2. The securities are directly held by New Leaf Ventures II, L.P. ("NLV II") and indirectly held by New Leaf Venture Associates II, L.P. ("NLV Associates"), the sole general partner of NLV II, and New Leaf Venture Management II, L.L.C. ("NLV Management"), the sole general partner of NLV Associates. As an individual manager of NLV Management, along with five other individual managers, the Reporting Person may be deemed to beneficially own the shares to which this Form 4 relate. The Reporting Person disclaims beneficial ownership of such shares except to the extent of his pecuniary interest therein.
3. The price reported in Column 4 is a weighted average price (net of commissions of $0.04 per share). These shares were sold in multiple transactions at prices ranging from $29.50 to $29.73, inclusive.
4. On September 9, 2014, NLV II exercised warrants to purchase 200,879 shares of CMRX common stock for $7.26 a share. NLV II paid the exercise price on a cashless basis, resulting in CMRX's withholding of 51,100 of the warrant shares to pay the exercise price and issuing to NLV II the remaining 147,779 shares.
5. The price reported in Column 4 is a weighted average price (net of commissions of $0.04 per share). These shares were sold in multiple transactions at prices ranging from $29.16 to $30.03, inclusive.
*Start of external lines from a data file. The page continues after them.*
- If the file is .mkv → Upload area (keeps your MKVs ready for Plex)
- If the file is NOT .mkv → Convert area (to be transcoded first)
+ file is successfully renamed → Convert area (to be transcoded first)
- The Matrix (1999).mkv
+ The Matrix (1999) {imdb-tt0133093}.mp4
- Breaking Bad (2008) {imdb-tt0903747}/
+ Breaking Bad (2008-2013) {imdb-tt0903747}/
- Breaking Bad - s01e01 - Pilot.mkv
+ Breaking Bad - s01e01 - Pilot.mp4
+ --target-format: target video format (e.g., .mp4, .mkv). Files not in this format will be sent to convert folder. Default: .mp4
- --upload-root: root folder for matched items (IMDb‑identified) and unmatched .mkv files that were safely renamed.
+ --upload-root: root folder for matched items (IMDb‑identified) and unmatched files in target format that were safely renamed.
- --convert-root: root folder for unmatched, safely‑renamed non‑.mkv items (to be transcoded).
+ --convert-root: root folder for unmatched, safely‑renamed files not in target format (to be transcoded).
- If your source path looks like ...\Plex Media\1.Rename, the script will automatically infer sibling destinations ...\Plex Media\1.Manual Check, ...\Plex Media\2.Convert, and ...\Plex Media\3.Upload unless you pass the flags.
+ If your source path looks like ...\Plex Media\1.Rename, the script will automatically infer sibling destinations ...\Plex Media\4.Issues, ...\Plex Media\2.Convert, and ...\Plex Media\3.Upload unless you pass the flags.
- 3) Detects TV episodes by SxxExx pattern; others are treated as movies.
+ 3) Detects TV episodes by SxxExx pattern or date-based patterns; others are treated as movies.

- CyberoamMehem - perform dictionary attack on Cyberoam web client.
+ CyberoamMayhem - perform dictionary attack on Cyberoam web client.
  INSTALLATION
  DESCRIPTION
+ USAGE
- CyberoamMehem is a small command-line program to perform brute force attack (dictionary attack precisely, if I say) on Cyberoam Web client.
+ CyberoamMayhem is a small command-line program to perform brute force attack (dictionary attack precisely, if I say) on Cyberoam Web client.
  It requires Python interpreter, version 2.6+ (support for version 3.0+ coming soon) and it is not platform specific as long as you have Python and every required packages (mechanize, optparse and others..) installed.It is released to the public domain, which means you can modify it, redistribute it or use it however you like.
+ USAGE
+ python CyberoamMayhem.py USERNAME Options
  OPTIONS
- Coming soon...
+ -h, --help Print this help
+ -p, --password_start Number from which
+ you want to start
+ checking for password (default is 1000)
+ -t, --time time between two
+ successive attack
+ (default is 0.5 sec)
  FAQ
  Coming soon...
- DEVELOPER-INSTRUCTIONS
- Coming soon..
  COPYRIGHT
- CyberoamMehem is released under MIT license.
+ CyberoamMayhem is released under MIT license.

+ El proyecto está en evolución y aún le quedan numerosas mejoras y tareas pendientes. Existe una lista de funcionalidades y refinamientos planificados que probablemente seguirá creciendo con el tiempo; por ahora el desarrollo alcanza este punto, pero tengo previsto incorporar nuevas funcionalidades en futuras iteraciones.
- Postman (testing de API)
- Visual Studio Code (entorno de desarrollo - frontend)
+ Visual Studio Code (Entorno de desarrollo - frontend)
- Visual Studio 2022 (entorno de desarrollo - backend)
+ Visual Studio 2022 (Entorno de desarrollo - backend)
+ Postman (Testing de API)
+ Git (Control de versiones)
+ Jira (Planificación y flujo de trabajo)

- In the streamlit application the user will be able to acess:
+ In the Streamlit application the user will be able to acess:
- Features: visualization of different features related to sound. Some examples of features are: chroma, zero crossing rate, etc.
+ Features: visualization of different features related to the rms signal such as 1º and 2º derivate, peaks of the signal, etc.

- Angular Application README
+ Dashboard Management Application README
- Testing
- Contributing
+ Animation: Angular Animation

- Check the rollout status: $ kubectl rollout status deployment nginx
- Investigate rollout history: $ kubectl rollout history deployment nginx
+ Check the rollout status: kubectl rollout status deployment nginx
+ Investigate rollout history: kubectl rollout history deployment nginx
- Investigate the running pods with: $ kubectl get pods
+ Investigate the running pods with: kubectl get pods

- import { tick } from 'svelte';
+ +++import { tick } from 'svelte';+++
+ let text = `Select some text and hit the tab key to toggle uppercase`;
6. On September 10, 2014, NLV II exercised warrants to purchase 401,758 shares of CMRX common stock for $7.26 a share. NLV II paid the exercise price on a cashless basis, resulting in CMRX's withholding of 97,129 of the warrant shares to pay the exercise price and issuing to NLV II the remaining 304,629 shares.
7. The price reported in Column 4 is a weighted average price (net of commissions of $0.04 per share). These shares were sold in multiple transactions at prices ranging from $29.50 to $30.43, inclusive.
8. The Warrants are immediately exercisable.
Remarks:
/s/ Craig L. Slutzkin, as Attorney-in-Fact for James Niedel 09/11/2014
** Signature of Reporting Person Date
Reminder: Report on a separate line for each class of securities beneficially owned directly or indirectly.
* If the form is filed by more than one reporting person, see Instruction 4 (b)(v).
** Intentional misstatements or omissions of facts constitute Federal Criminal Violations See 18 U.S.C. 1001 and 15 U.S.C. 78ff(a).